Пряди волнистых волос защекотали щеку, губы коснулись губ…
Проснувшись, я точно знал: ко мне приходила Текла. Пусть даже она не сказала ни слова, а лица ее я не разглядел, сомнений в этом не могло быть ни малейших. «Странно, невероятно, изумительно», – твердил я себе самому, однако так все и было. В обстоятельствах столь интимных так долго морочить мне голову не смог бы ни один обитатель нашей, да и любой другой вселенной. К тому же во всем этом не было ничего, совершенно ничего невозможного.

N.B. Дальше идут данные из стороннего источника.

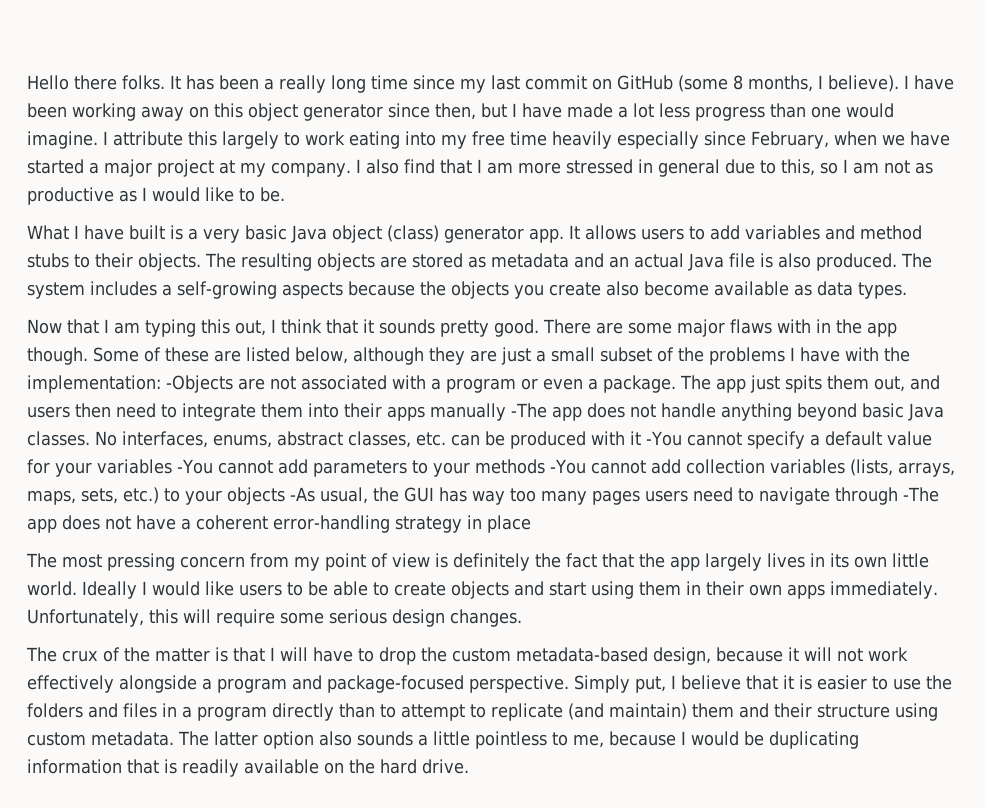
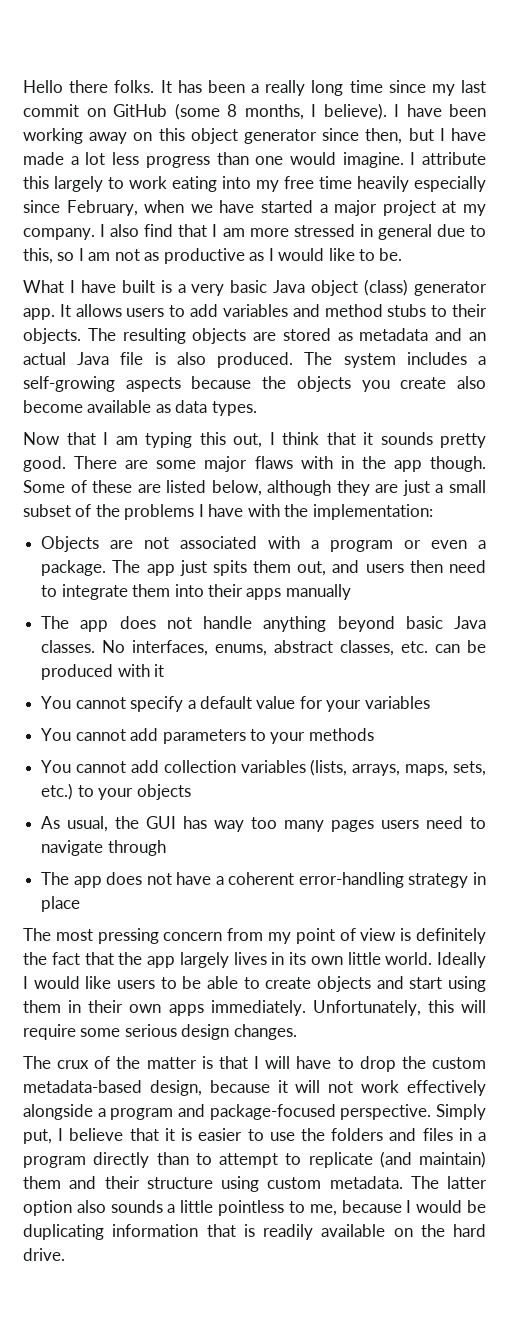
[166,375,233,393] -Objects -> [41,536,100,552] // Objects
[511,403,547,418] -The -> [41,616,70,629] // The
[646,431,682,446] -You -> [41,696,72,709] // You
[177,459,213,474] -You -> [41,728,72,741] // You
[549,459,586,474] -You -> [41,760,72,773] // You
[290,487,315,502] -As -> [41,816,61,829] // As
[903,487,939,502] -The -> [41,872,70,885] // The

Уж если дети Цадкиэль – по сути, младенцы, взращиваемые ею на собственном мире, в Йесоде – сумели вывести на бой с матросами и Теклу, и всех остальных, то самой Цадкиэль тем более под силу вернуть ее ко мне!
Вскочив, я огляделся вокруг: нет ли рядом какого-нибудь следа – к примеру, волоса или смятого цветка на подушке? Подобным памятным сувениром я (как уверял себя самого) дорожил бы всю жизнь. Увы, шкура незнакомого зверя, которой я укрывался, оказалась аккуратно расправлена, и вмятины от второго тела возле той, что осталась на простынях там, где лежал я, не нашлось.
Где-то во всех этих писаниях, над коими я так усердно, так долго корпел в клеристории Обители Абсолюта (а в некоем неведомом будущем, ставшем для меня прошлым, мне предстоит вновь, с еще большим усердием трудиться над ними на борту этого корабля), я уже упоминал, что крайне редко чувствую себя одиноким, хотя тебе, мой читатель, вне всяких сомнений, именно таковым и кажусь. Справедливости ради, позволь уж, если когда-нибудь наткнешься на эти записки, сказать: да, в тот момент я действительно чувствовал себя совершенно одиноким, осознавал собственное одиночество с необычайной остротой, хоть и являл собою не одного человека, не одну личность, но легион – Легион, как мой предшественник велел звать себя конюшим.